To reach this conclusion, the researchers conducted a study to see “where people draw the moral tipping point in evaluating others. How many acts must a person commit or cease before that person appears to have substantively transformed in moral character?”

Study participants were asked to read stories about fictional characters who behaved in either a moral or immoral way. For example, participants read about office worker Barbara, who would at times hold the door for colleagues or give them compliments. But other times she’d cut in line or spread gossip.

“When Barbara acted badly, it took only a few such instances for the participants to judge her as having changed for the worse,” the summary said. “Barbara didn’t get any extra credit when she stopped behaving meanly, and when she tried to improve, it took many good actions for her to be seen as changed for the better.”

Meaning, if we do something that is perceived badly by people we meet for this first time, it will take a lot to overcome that first impression — if we’re even given the chance.

Research out of University of California Berkeley’s Haas School of Business adds more clarity to these judgments. The study found that we evaluate other people’s moral character not simply by what they do, but also the context that determines how those decisions were made. This means that even if someone does something wrong, they can still be judged as being morally correct. For example, a CEO of a social media company who breaches its privacy code to help find criminals may not be judged harshly for his actions.

“Judgments about moral character are ultimately judgments about whether we trust and would be willing to invest in a person,” said study author Clayton Critcher, an associate professor at Berkeley Haas.

So what do these findings reveal about first impressions?

"When people first meet someone, they tend to give them the benefit of the doubt when it comes to morality," Critcher said. "It's an adaptive optimism — one that encourages us to operate on enough faith that we can at least learn whether they are worthy of a social investment — until they prove us wrong."

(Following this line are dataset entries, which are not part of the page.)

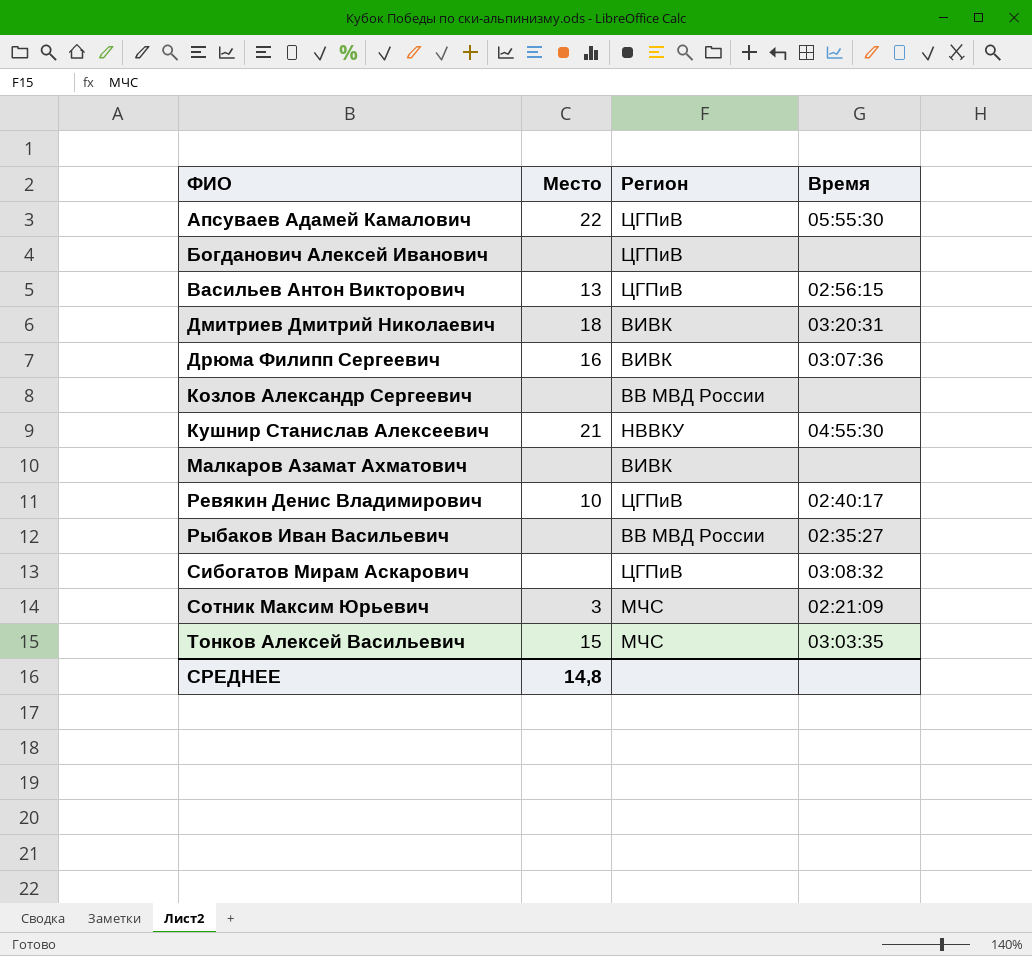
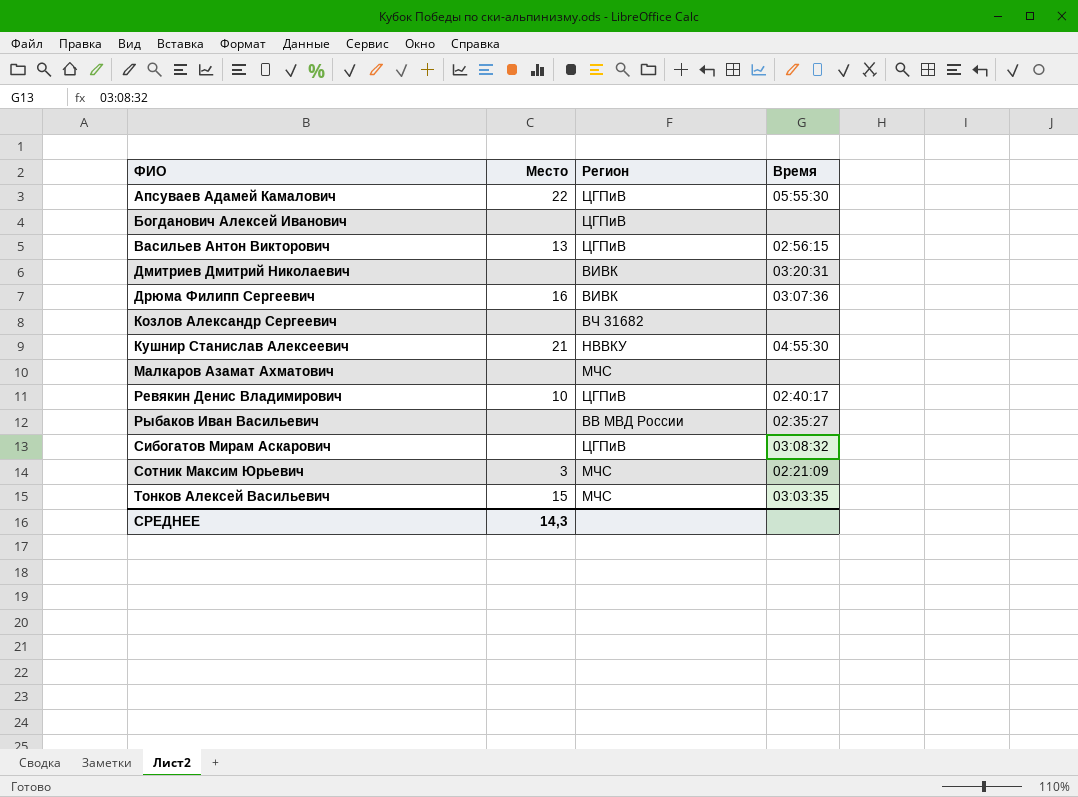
Дмитриев Дмитрий Николаевич | Место: 18 -> none
Козлов Александр Сергеевич | Регион: ВВ МВД России -> ВЧ 31682
Малкаров Азамат Ахматович | Регион: ВИВК -> МЧС
СРЕДНЕЕ | Место: 14,8 -> 14,3

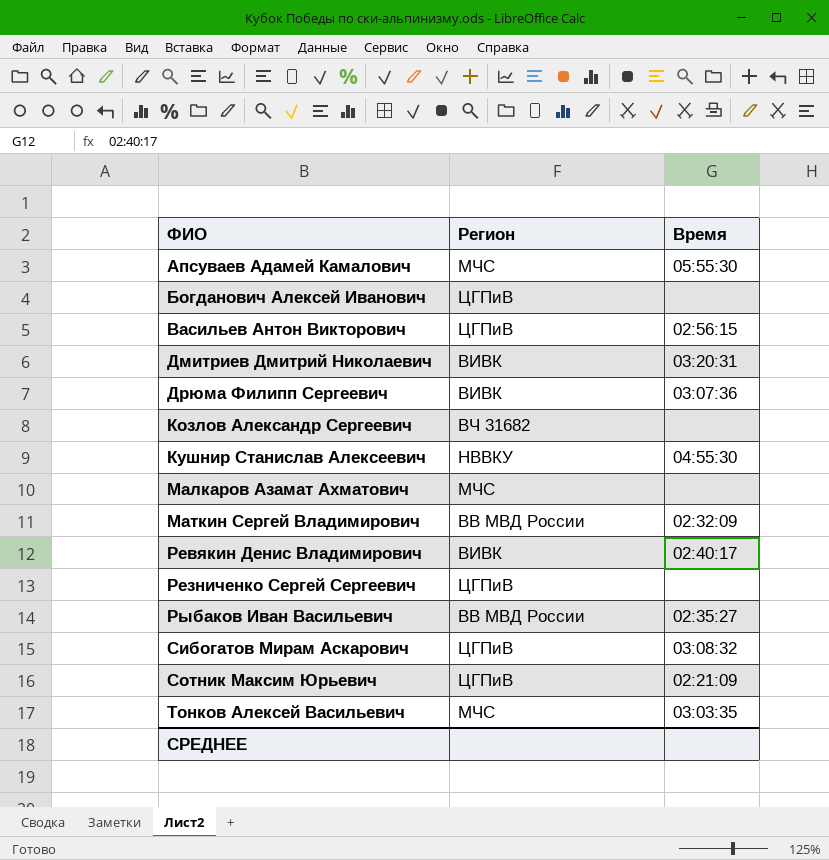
column Место | position: 2 -> none
Апсуваев Адамей Камалович | Регион: ЦГПиВ -> МЧС
row Маткин Сергей Владимирович: none -> ВВ МВД России | 02:32:09
Ревякин Денис Владимирович | Регион: ЦГПиВ -> ВИВК
row Резниченко Сергей Сергеевич: none -> ЦГПиВ | none
Сотник Максим Юрьевич | Регион: МЧС -> ЦГПиВ

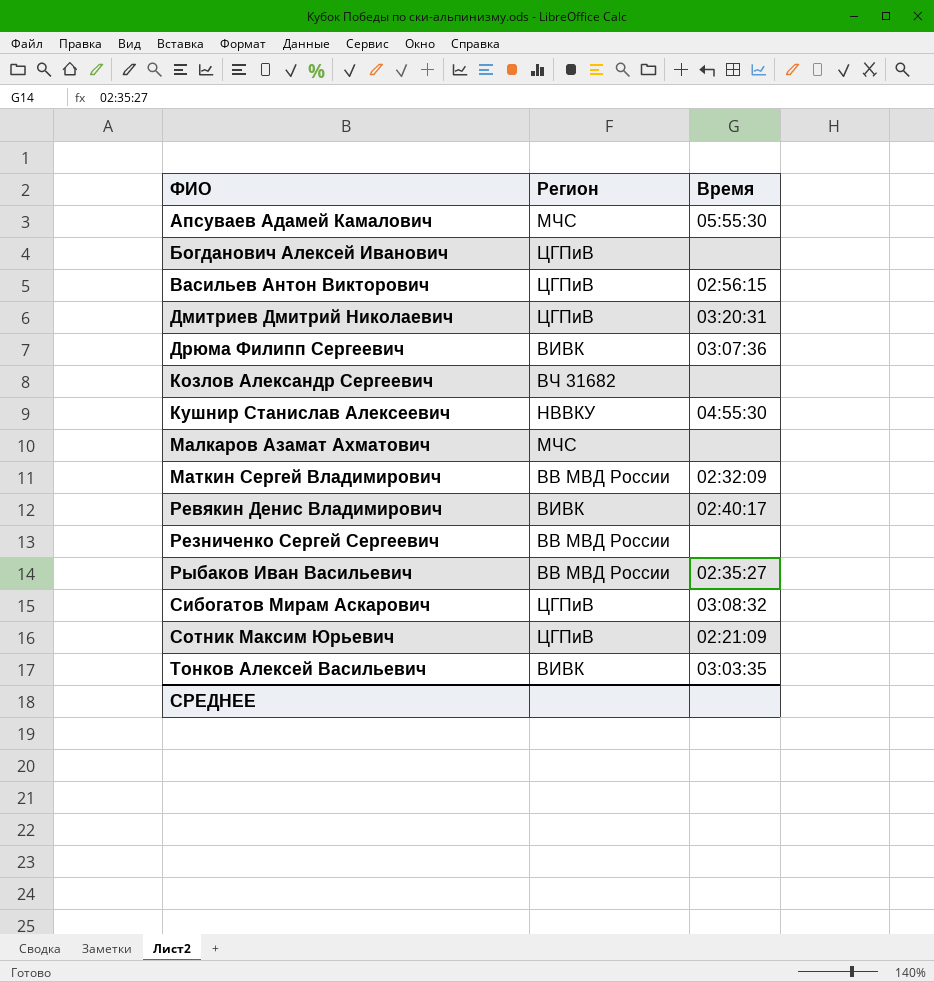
Дмитриев Дмитрий Николаевич | Регион: ВИВК -> ЦГПиВ
Резниченко Сергей Сергеевич | Регион: ЦГПиВ -> ВВ МВД России
Тонков Алексей Васильевич | Регион: МЧС -> ВИВК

It would seem, according to research, that we only truly make bad first impressions when we do something egregious. Thankfully, findings published in Psychological Science bore this out: We’re actually more likable to new conversation partners than we actually think.

“[We] do not want to assume the other likes us before we find out if that’s really true.”

“Our research suggests that accurately estimating how much a new conversation partner likes us — even though this a fundamental part of social life and something we have ample practice with — is a much more difficult task than we imagine,” said study co-authors Erica Boothby, a postdoctoral researcher at Cornell University, and Gus Cooney, a postdoctoral researcher at Harvard University. “When it comes to social interaction and conversation, people are often hesitant, uncertain about the impression they’re leaving on others, and overly critical of their own performance.”

Across five studies, the researchers found that participants rated themselves lower in questions that asked them how much they liked their conversation partner and how much they thought their conversation partner liked them. One study found that participants focused too much on moments they perceived as negative.

“They seem to be too wrapped up in their own worries about what they should say or did say to see signals of others’ liking for them, which observers of the conservations see right away,” said study co-author Margaret S. Clark, the John M. Musser Professor of Psychology at Yale University. “We’re self-protectively pessimistic and do not want to assume the other likes us before we find out if that’s really true.”

So this is good news for all of us nervous about meeting new people. There is, however, one thing to avoid when meeting someone for the first time, especially in a work context: put your phone away. According to research out of the University of Kansas, using your smartphone during a meeting is seen as a big snub.

“We can always infer our own thoughts and motives, but we can't ever know a partner’s thoughts and motives, so we make negative assumptions about others, and we make excuses for ourselves,” said study co-author Cameron Piercy, University of Kansas assistant professor of communication studies. “People expect that technology is used for ill, even when the person using the technology says their use is related to the topic of conversation. … The effect for the phone is ginormous.”

Abstract:

In organizational meetings, mobile media are commonly used to hold multiple simultaneous conversations (i.e., multicommunication). This experiment uses video vignettes to test how manager policy (no policy, pro-technology, anti-technology), device use (notepad, laptop, cell phone) and task-acknowledgment (no task-acknowledgment, task-acknowledgment) affect perceptions of meeting multicommunication behavior. US workers (N = 243) who worked at least 30 hours per week and attended at least one weekly meeting rated relevant outcomes: expectancy violation, communicator evaluation, perceived competence, and meeting effectiveness. Results reveal manager policy and device use both affect multicommunication perceptions, with mobile phones generating the highest expectancy violation and lowest evaluation of the communicator and meeting effectiveness. Surprisingly, there was no effect for task-acknowledgment; however, a match between manager policy and task-acknowledgment affected evaluations. This paper unifies past evidence about multicommunication under the expectancy violations framework, extends theoretical understandings of mobile media use at work, and suggests practical implications for technology use in unfamiliar workplace situations.